WHAT YOU ARE ASKED TO DO: Start with the first line of the material. Repeat each line exactly through the one that contains "#15 Organic Felt | Mass Value: 0.581 -> 0.580".

DATASET RECORDS:
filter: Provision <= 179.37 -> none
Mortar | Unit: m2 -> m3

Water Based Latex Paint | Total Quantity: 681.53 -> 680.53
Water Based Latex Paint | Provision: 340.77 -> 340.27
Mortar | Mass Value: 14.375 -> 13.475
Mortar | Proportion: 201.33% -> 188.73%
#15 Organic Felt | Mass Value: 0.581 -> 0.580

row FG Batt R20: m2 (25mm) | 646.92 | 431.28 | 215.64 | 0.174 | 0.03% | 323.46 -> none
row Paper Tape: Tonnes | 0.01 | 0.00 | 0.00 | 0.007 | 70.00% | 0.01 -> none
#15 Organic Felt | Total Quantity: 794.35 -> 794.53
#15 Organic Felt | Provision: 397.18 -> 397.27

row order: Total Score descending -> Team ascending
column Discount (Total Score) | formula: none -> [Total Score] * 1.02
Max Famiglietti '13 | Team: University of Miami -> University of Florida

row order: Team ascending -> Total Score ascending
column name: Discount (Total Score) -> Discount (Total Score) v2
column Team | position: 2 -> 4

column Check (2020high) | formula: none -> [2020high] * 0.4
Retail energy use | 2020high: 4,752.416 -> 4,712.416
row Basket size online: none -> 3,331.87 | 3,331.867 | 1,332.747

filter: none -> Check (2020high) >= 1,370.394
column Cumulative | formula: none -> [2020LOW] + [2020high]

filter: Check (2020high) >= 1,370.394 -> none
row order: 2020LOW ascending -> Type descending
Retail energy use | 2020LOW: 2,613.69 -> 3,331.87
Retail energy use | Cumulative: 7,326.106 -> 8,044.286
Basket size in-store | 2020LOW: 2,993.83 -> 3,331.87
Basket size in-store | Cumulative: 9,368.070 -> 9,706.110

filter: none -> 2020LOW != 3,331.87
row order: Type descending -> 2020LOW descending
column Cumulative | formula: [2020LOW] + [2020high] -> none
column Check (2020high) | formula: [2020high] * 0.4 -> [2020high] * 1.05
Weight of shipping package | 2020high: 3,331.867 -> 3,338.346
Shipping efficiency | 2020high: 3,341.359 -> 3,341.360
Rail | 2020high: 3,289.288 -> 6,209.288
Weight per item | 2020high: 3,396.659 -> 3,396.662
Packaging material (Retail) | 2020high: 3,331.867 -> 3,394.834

ANSWER:
filter: Provision <= 179.37 -> none
Mortar | Unit: m2 -> m3

Water Based Latex Paint | Total Quantity: 681.53 -> 680.53
Water Based Latex Paint | Provision: 340.77 -> 340.27
Mortar | Mass Value: 14.375 -> 13.475
Mortar | Proportion: 201.33% -> 188.73%
#15 Organic Felt | Mass Value: 0.581 -> 0.580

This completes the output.